#Princeton #mens #basketball #players #balance #Sweet #run #senior #theses #-
PRINCETON — Ryan Langborg got a quick out of his LinkedIn page going viral after the Princeton men’s basketball team’s victory over Missouri sent it to the Sweet 16.
Yep, you got beat by an acquisition analyst.
“I think it’s because we’re at Princeton (and) people look at our academic stuff as well as the athletic,” Langborg said. “I’ve had five or six hundred LinkedIn requests. It’s pretty funny to see.”
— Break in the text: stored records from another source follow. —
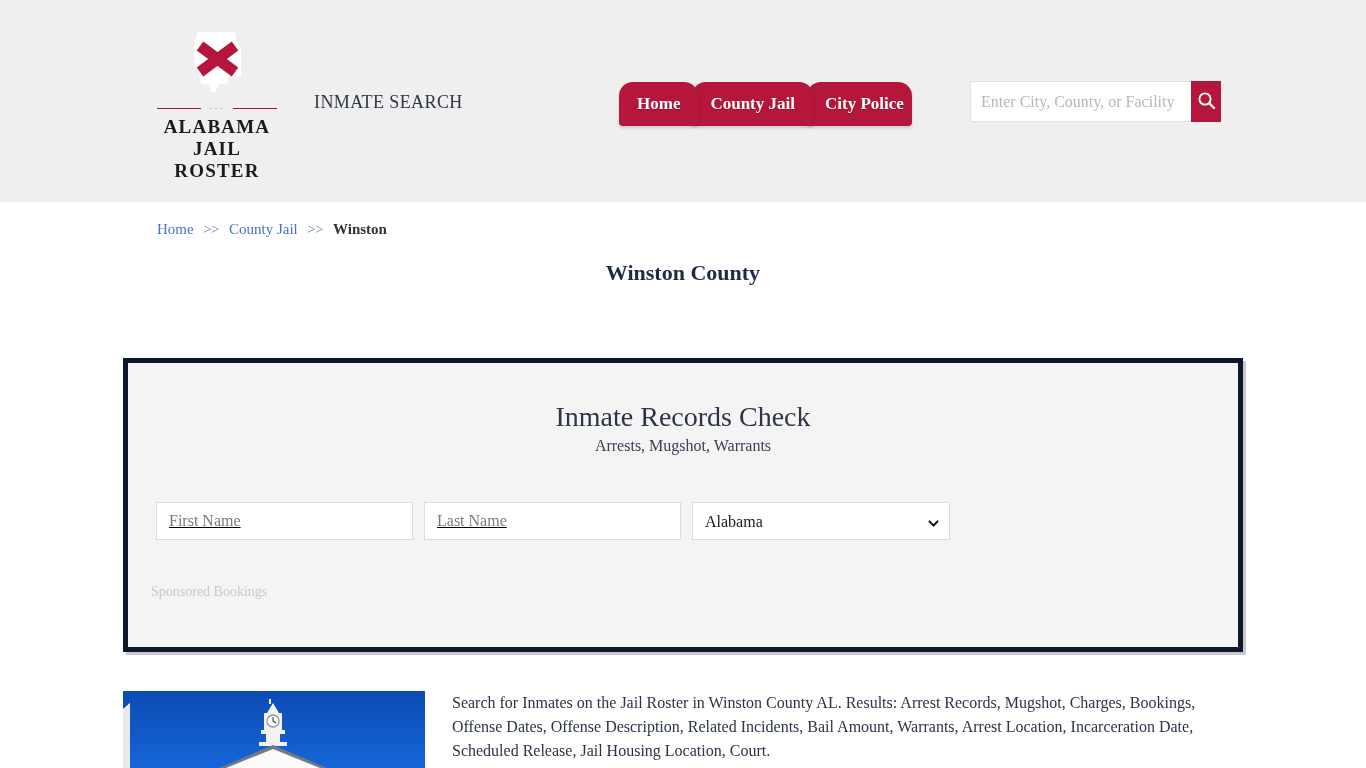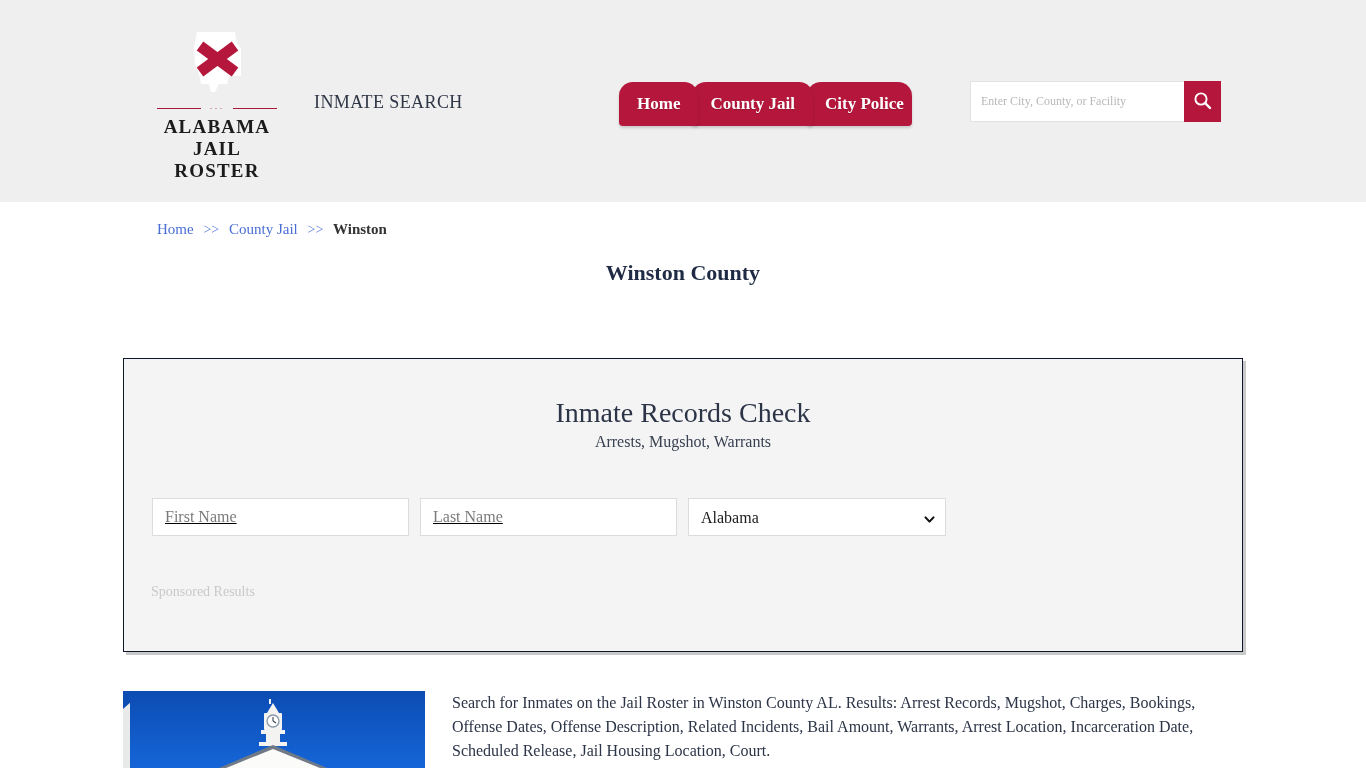"Enter City, County, or Facility" .hsearch input { font-size: 12px -> 16px }
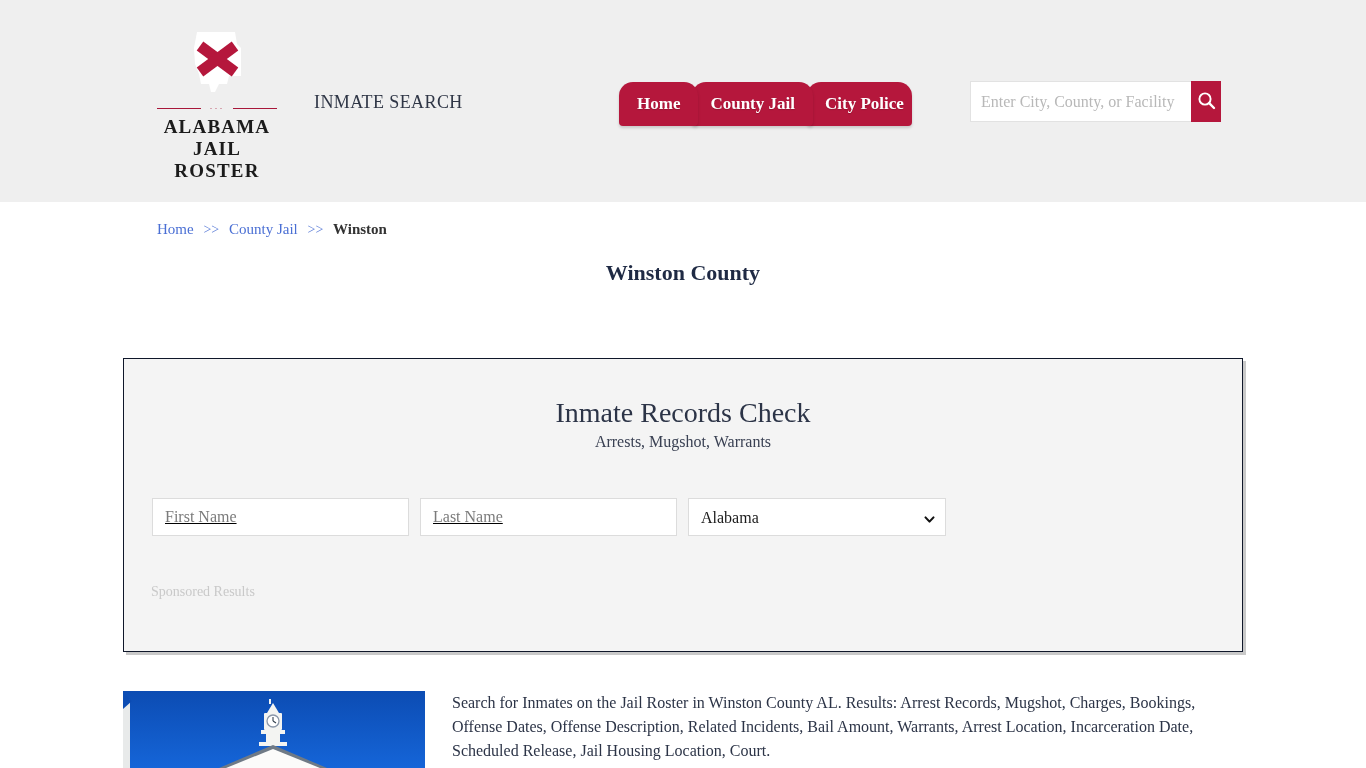"Inmate Records Check" .card { border: 1px solid #0f172a -> 5px solid #0f172a }
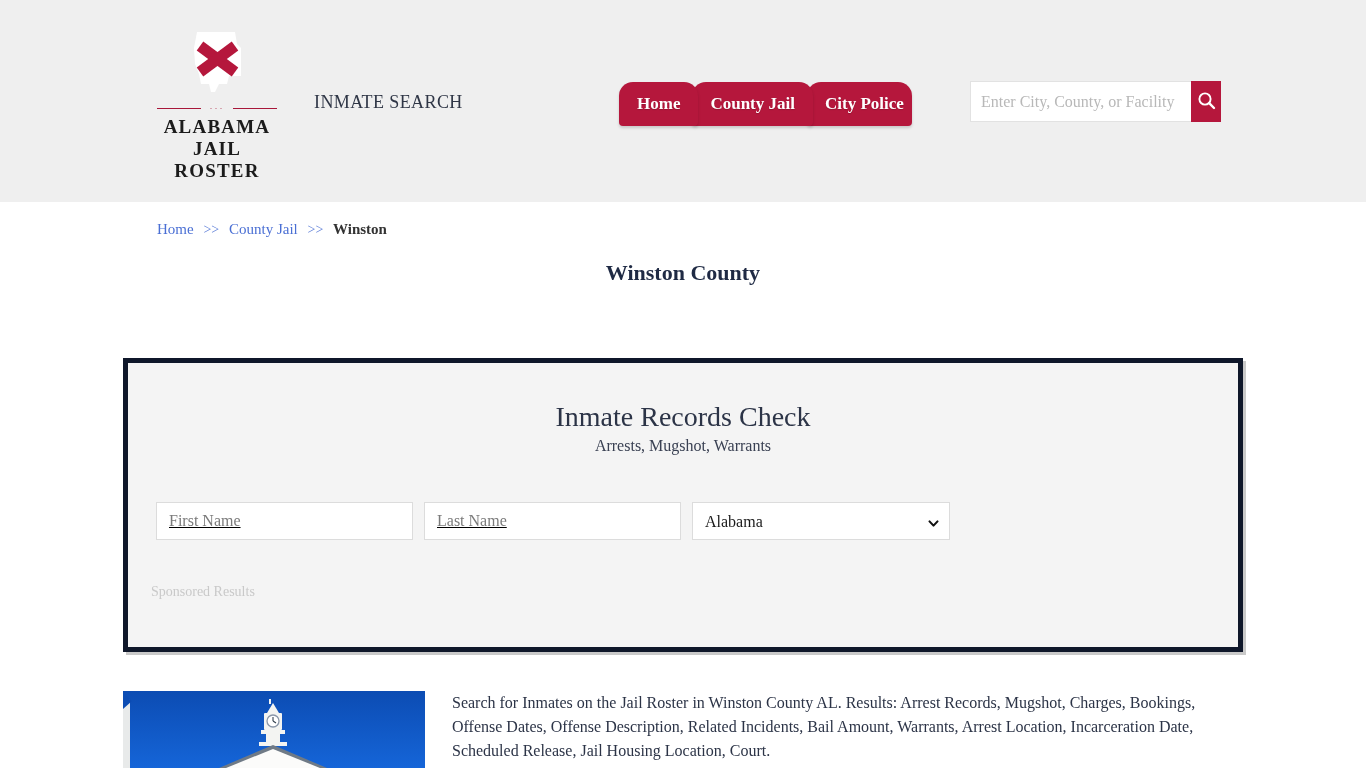"Sponsored Results" div.sponsored { text: Results -> Bookings }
For the student-athletes who commit to Princeton, this is all part of the deal. Senior theses are due in a couple weeks, and even a Sweet 16 run that captures the nation’s attention won’t change that.
“I’ve been a little pre-occupied lately,” admitted senior star Tosan Evbuomwan, who is looking at how diversity in executive management in the NBA affects team performance. “I was pretty good in starting a little early knowing the season can get hectic at the end. I’ll be fine. I’ll get it in on time.”
Langborg is using his to determine how traveling across different times zones impacts player performance and whether money lines accurately assess that impact.
He got a first-hand experience with that when the Tigers traveled to Sacramento for their first two NCAA Tournament games.
“It’s definitely harder,” Langborg said. “It’s a long flight, but having a charter flight and a whole row to ourselves it’s easier to sleep on. We got there early and we were kind of able to adjust for the time change. I’m a Cali guy, so it was nice being on the west coast.”
Striking that balance is what the student-athlete experience at Princeton is all about. Evbuomwan was in a three-hour seminar before doing a media availability, senior center Jacob O’Connell is a chemistry major with a thermonuclear dynamics class later that day, sophomore Blake Peters plays Spanish classical guitar, speaks nearly fluent Chinese and wants to be Secretary of State, and junior Zach Martini can match any flag to its corresponding country.
These guys are, pun very much intended, interesting cats.
“These guys know what the signed up for,” said coach Mitch Henderson, joking that his thesis from yesteryear is ‘probably in the trash somewhere.’ “There’s a humility with the group that resonates to all of them. They like each other and they are learning from each other all the time.”
What this group would also like to do is win another basketball game on Friday night when it meets Creighton in the Sweet 16 in Louisville. The No. 15 seed Tigers are here after upset victories over No. 2 seed Arizona and No. 7 seed Missouri.
That’s solely where the focus lies this weekend.
“I focus on class when I’m there and my mind is only on basketball when I’m here,” Evbuomwan said. “It’s a point to separate the two and be present. No thoughts of class or anything like that when I’m down here.”
Win or lose, though, these Tigers have earned their stripes.
“This school has given me so much,” Langborg said. “It’s made me grow up in such a short period of time and take responsibility. It’s not only about the athletics, it’s about the academics as well. This is a place where I can get the best of both worlds.”